What makes the Swiss tick? Unspoken rules to help you settle in

Every country has its own cultural quirks and personality traits, Switzerland is no exception. There are a number of funny tales and myths about Swiss people’s habits and Swiss culture, but we will let you discover them and the truth behind them in your own time…

There are however a few unspoken rules that the Swiss do take seriously. In order to help our contractors settle in Switzerland and get off on the right foot, we have made a list of tips. Take these points on board and you’ll be well on your way to becoming a local:

  1. Punctuality: All jokes aside, this is key to Swiss life. This goes for private arrangements as well as work-related meetings and especially interviews. Be on time, or if possible 5 – 10 minutes early. If you are going to be late by more than 5 minutes, let them know as early as possible or cancel in advance. If you are regularly late, you will fail to impress and may not get invited again.
  2. Greetings: Before Corona it was common courtesy to greet people by name, with a handshake whilst making eye contact. Although handshakes are off, the rest still applies and is considered good manners. If you arrive at a small party with a group of people, it is expected that you will make a quick round to introduce yourself and greet each person in the room.
  3. Settling into your neighbourhood: As a newcomer, it is up to you to make the first move. It is good manners to introduce yourself to your close neighbours and maybe even invite them over for a drink. This will make settling in a lot easier and lay the foundations for good neighbourly relations.
  4. Be a perfect guest: If you are invited for a meal, bring a small bunch of flowers or a bottle of wine for your host. When you are offered a glass of wine, wait for the host to make a toast before drinking. If you clink glasses, look the person into their eyes (not to do so is considered rude). Before you start with your meal say ‚bon appétit‘ / ‚guten Appetit‘ / ‚en Guete‘ which means ‚enjoy your meal‘. You don’t have to say all of them 🙂
  5. Sunday is a day of rest: Avoid noisy activities! Sundays (and public holidays) are regarded as quiet days, where people take a break and relax in peace and quiet. Note the ‘peace and quiet’ part. On these days do not mow the lawn, let your children play outside before late morning, drill holes in walls or listen to loud music. Although all this can sound strange and restrictive at first, many ex-pats come to enjoy the break.
  6. Recycling: The Swiss are world champions in recycling. You will find all the necessary information on what, how and where to recycle on your communities‘ website, from your neighbours or here. In addition, most villages and cities have special bin bags for rubbish. Use of them is compulsory and any other bags (incl. standard black rubbish bags) will not be disposed of by the refuse collection. You can buy rubbish bags for your area at the till in your local supermarkets.
  7. Cleanliness: Switzerland is very clean. We use bins and do not throw litter on the floor. We even have special green bins called Robidog, where special dog waste bags are also dispensed. When you go hiking or have a BBQ in a public space, make sure you take all your rubbish back and discard (recycle) it at home.

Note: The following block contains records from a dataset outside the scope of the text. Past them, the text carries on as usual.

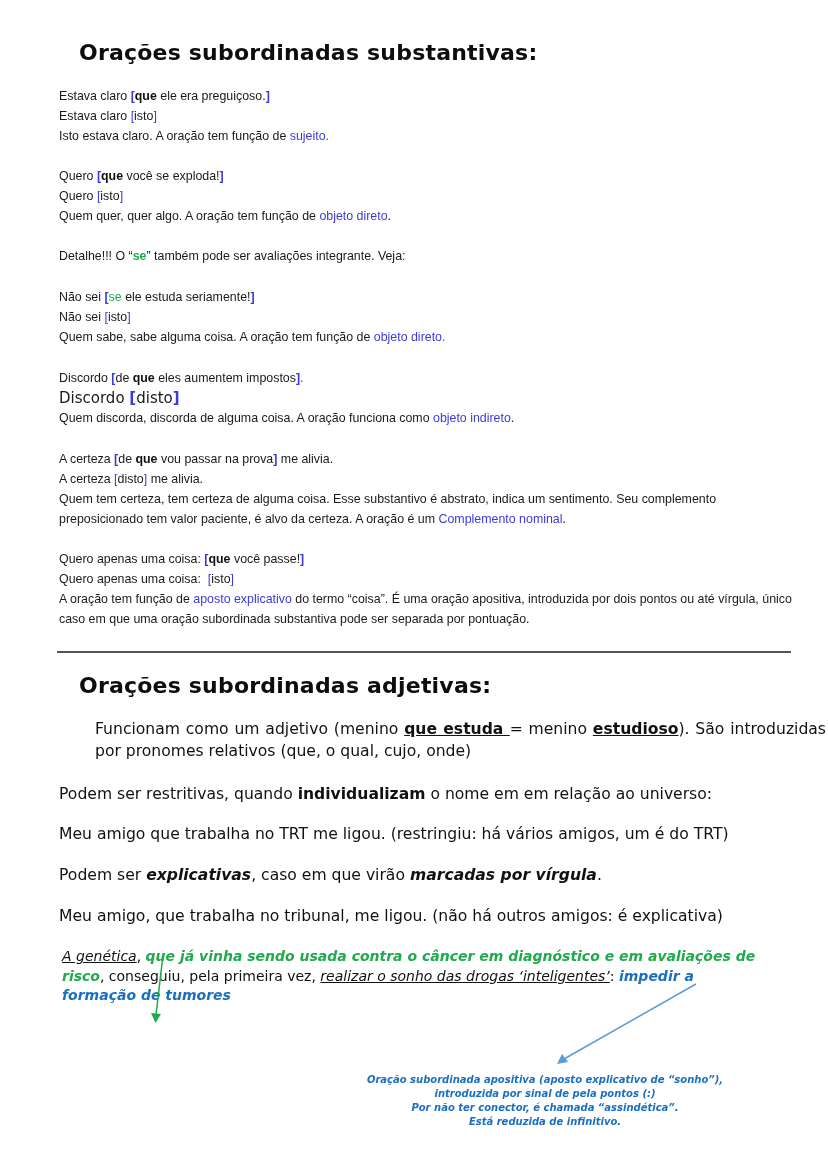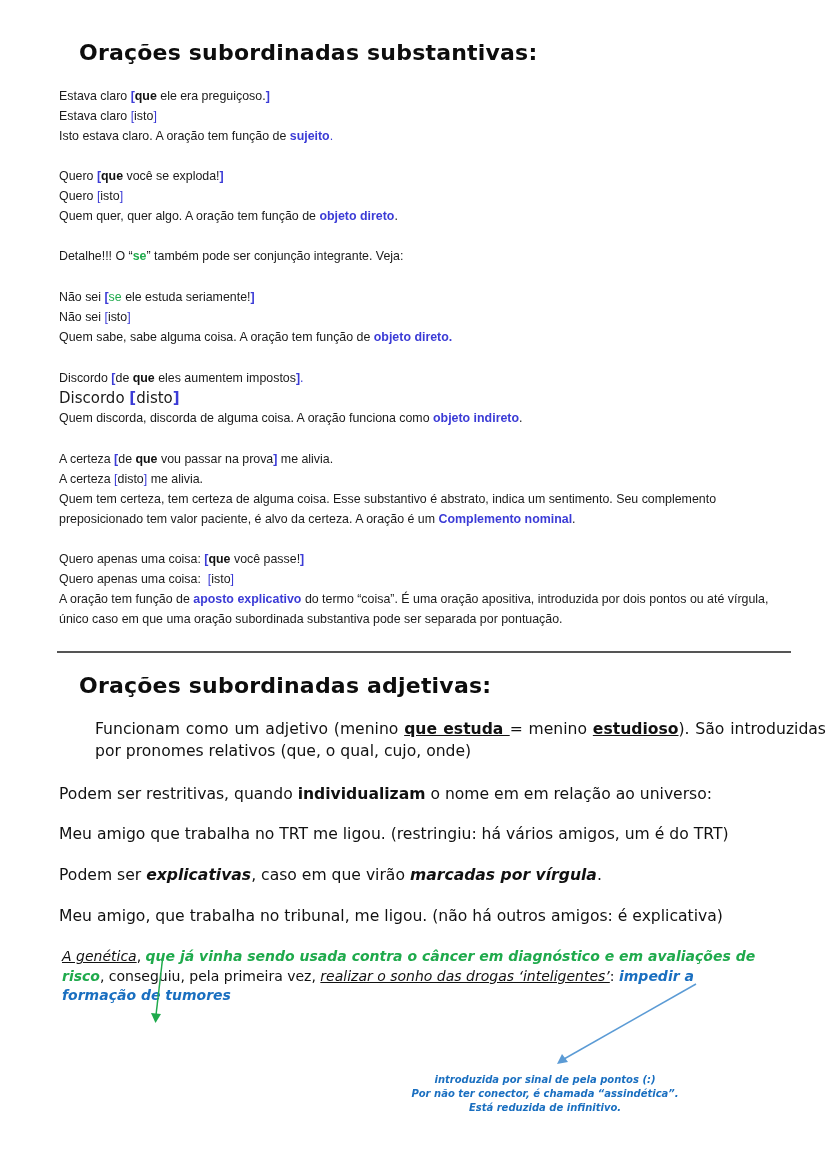--- a/index.html
+++ b/index.html
@@ -16,21 +16,21 @@
   .h1.sub { top: 40px; }
   .h1.adj { top: 673px; }
 
   
   .small { position: absolute; left: 59px; font-family: "Liberation Sans", sans-serif; font-size: 12.4px; line-height: 20px; color: #1a1a1a; }
   .small .line { white-space: nowrap; height: 20px; }
   .small .line.wrap { white-space: normal; width: 735px; height: auto; }
   .small .line.big { font-family: "DejaVu Sans", sans-serif; font-size: 15px; height: 20px; }
   .b { font-weight: bold; color: #111; }
   .br { color: #3b3bd6; }
-  .kw { color: #3b3bd6; font-weight: bold; }
+  .kw { color: #3b3bd6; font-weight: normal; }
   .kwn { color: #3b3bd6; }
   .gr { color: #1faa4c; }
 
   .sep { position: absolute; left: 57px; top: 651px; width: 734px; height: 2px; background: #555; }
 
   
   .adjp { position: absolute; left: 59px; width: 731px; font-family: "DejaVu Sans", sans-serif; font-size: 15.6px; line-height: 22px; color: #111; }
   .adjp.justify { text-align: justify; text-align-last: left; }
   .u { text-decoration: underline; }
   .bi { font-weight: bold; font-style: italic; }
@@ -81,21 +81,21 @@
     <div class="line">
       <span>Quero </span><span class="br">[</span><span>isto</span><span class="br">]</span>
     </div>
     <div class="line">
       <span>Quem quer, quer algo. A oração tem função de </span><span class="kw">objeto direto</span><span>.</span>
     </div>
   </div>
 
   <div class="small" style="top:246px;">
     <div class="line">
-      <span>Detalhe!!! O “</span><span class="gr b" style="color:#1faa4c;">se</span><span>” também pode ser conjunção integrante. Veja:</span>
+      <span>Detalhe!!! O “</span><span class="gr b" style="color:#1faa4c;">se</span><span>” também pode ser avaliações integrante. Veja:</span>
     </div>
   </div>
 
   <div class="small" style="top:287px;">
     <div class="line">
       <span>Não sei </span><span class="br b">[</span><span class="gr">se</span><span> ele estuda seriamente!</span><span class="br b">]</span>
     </div>
     <div class="line">
       <span>Não sei </span><span class="br">[</span><span>isto</span><span class="br">]</span>
     </div>
@@ -175,18 +175,19 @@
       <path d="M151,1013 L161,1014 L155.5,1023 z" fill="#1faa4c"></path>
     </g>
     <g>
       <line x1="696" y1="984" x2="564" y2="1059" stroke="#5b9bd5" stroke-width="1.5"></line>
       <path d="M557,1064 L562,1054 L568,1062 z" fill="#5b9bd5"></path>
     </g>
   </svg>
 
 
   <div class="note-blue">
+    <div>Oração subordinada apositiva (aposto explicativo de “sonho”),</div>
     <div>introduzida por sinal de pela pontos (:)</div>
     <div>Por não ter conector, é chamada “assindética”.</div>
     <div>Está reduzida de infinitivo.</div>
   </div>
 
 </div>
 
 </body></html>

Although Swiss people can come across as a little distant and reserved (and like to stare – to which I have no explanation why), ask them for help if you are not sure how something works or need directions. Swiss people are helpful and friendly and it will be appreciated that you have asked!

Lastly, if you fancy having a giggle about Swiss stereotypes, I can recommend the book Laughing Along with the Swiss by Paul Bilton, a British Expat living in Switzerland. Although you shouldn’t take everything in the book too seriously, it is an easy, informative and funny way to learn about the Swiss – enjoy!